Government & Public Services

Industri 4.0 Targetkan Pendapatan per Kapita Hingga US$ 31.000

Industri 4.0 diyakini Menteri Perindustrian Airlangga Hartarto dapat meningkatkan pendapatan per kapita sebesar US$ 31.000 pada 2045. Penerapan Industri 4.0 dengan dukungan Sumber Daya Manusia (SDM) yang kompeten diyakini berpotensi mendongkrak pertumbuhan ekonomi nasional yang cukup signifikan.

“Terlebih SDM kita sangat menarik karena anak-anak muda saat ini lebih fleksibel dalam beradaptasi dengan teknologi baru,” ungkap Airlangga di Jakarta, Rabu (06/03/2019).

Pertanyaannya, adakah yang sudah memperoleh income perkapita sebesar US$ 31.000 hari ini di Indonesia? “Jawabnya, ada. Kita pergi saja ke kawasan industri di Jababeka atau Cikarang dan sekitarnya, itu dengan jumlah satu juta orang. Di sana itu adalah Detroit-nya Indonesia,” papar Airlangga.

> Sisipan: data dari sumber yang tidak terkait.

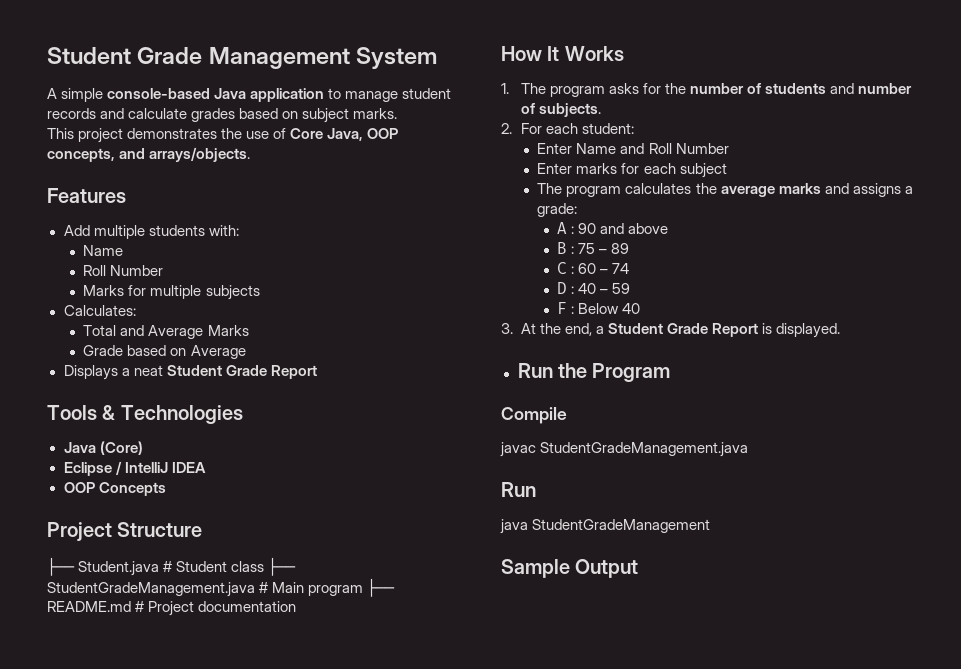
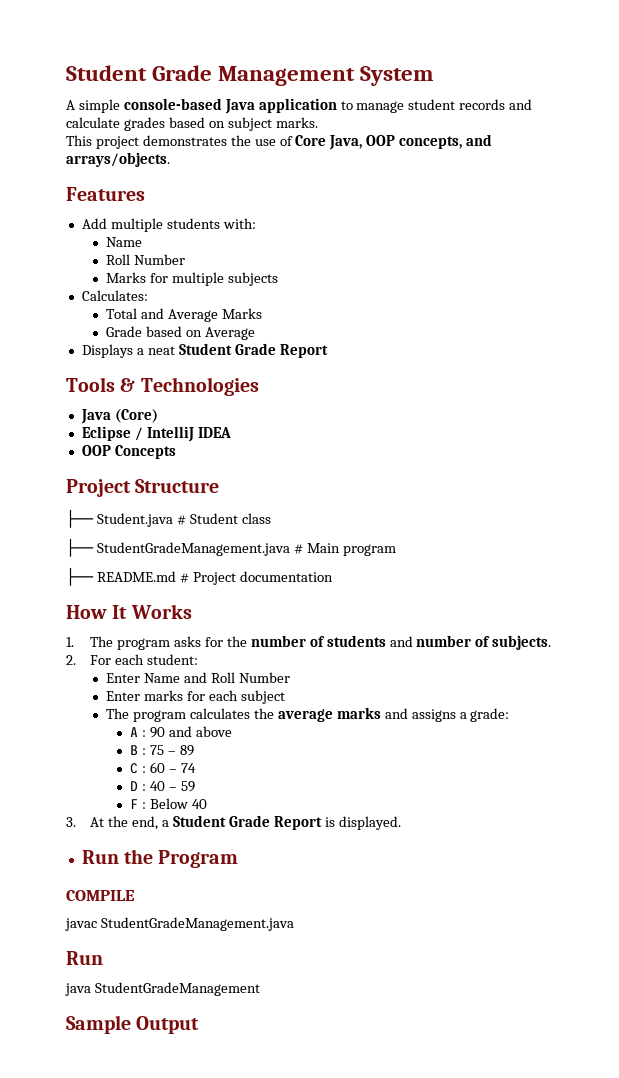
- ├── Student.java # Student class ├── StudentGradeManagement.java # Main program ├── README.md # Project documentation
+ ├── Student.java # Student class
+ ├── StudentGradeManagement.java # Main program
+ ├── README.md # Project documentation
- Compile
+ COMPILE

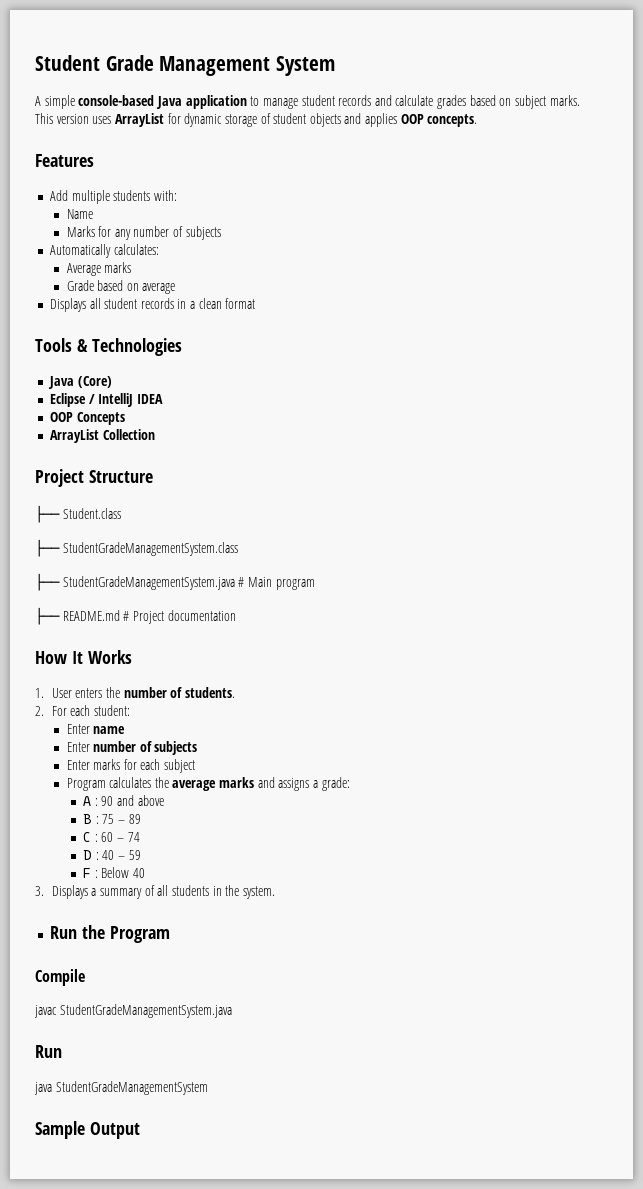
- This project demonstrates the use of Core Java, OOP concepts, and arrays/objects.
+ This version uses ArrayList for dynamic storage of student objects and applies OOP concepts.
  Add multiple students with:
  Name
- Roll Number
- Marks for multiple subjects
- Calculates:
- Total and Average Marks
+ Marks for any number of subjects
+ Automatically calculates:
+ Average marks
- Grade based on Average
- Displays a neat Student Grade Report
+ Grade based on average
+ Displays all student records in a clean format
+ ArrayList Collection
- ├── Student.java # Student class
- ├── StudentGradeManagement.java # Main program
+ ├── Student.class
+ ├── StudentGradeManagementSystem.class
+ ├── StudentGradeManagementSystem.java # Main program
- 1. The program asks for the number of students and number of subjects.
+ 1. User enters the number of students.
- Enter Name and Roll Number
+ Enter name
+ Enter number of subjects
- The program calculates the average marks and assigns a grade:
+ Program calculates the average marks and assigns a grade:
- 3. At the end, a Student Grade Report is displayed.
+ 3. Displays a summary of all students in the system.
- COMPILE
+ Compile
- javac StudentGradeManagement.java
+ javac StudentGradeManagementSystem.java
- java StudentGradeManagement
+ java StudentGradeManagementSystem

Jika target ini tercapai, Indonesia akan menempati peringkat keempat sebagai negara yang memiliki perekonomian terkuat di dunia. Untuk itu, Kementerian Perindustrian ingin mereplikasi capaian positif tersebut ke wilayah lain, terutama di luar Jawa.

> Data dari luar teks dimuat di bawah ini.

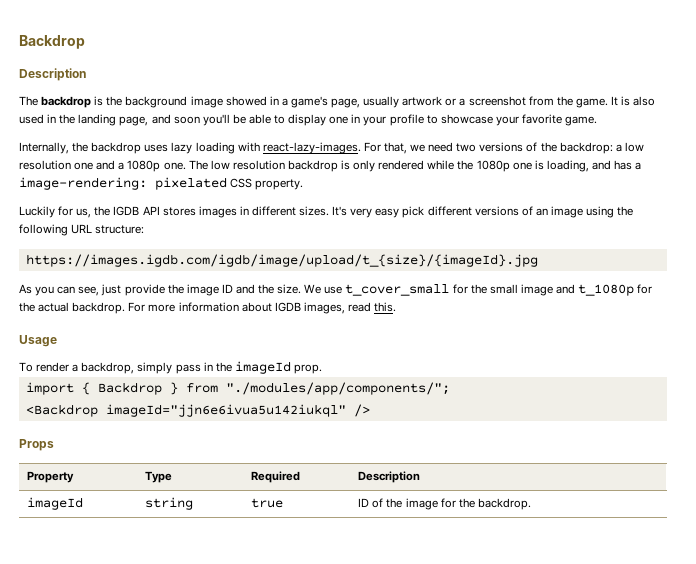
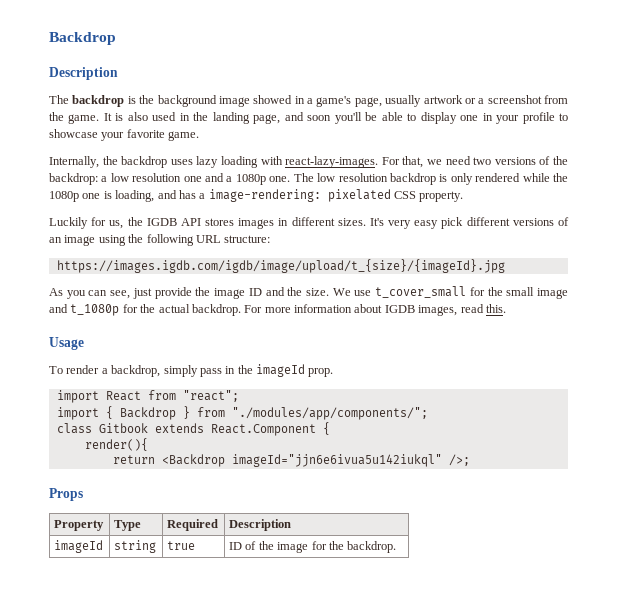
+ import React from "react";
- <Backdrop imageId="jjn6e6ivua5u142iukql" />
+ class Gitbook extends React.Component {
+ render(){
+ return <Backdrop imageId="jjn6e6ivua5u142iukql" />;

“Kalau ini bisa kita dorong terus, multiplier effect-nya luar biasa. Saat ini, kita sudah punya klaster baja dan stainless steel di Morowali, Sulawesi Tengah. Di sana sudah ada investasi sebesar US$ 4 miliar dengan nilai ekspor mencapai US$ 5 miliar. Per kapitanya melonjak double digit,” imbuh Airlangga.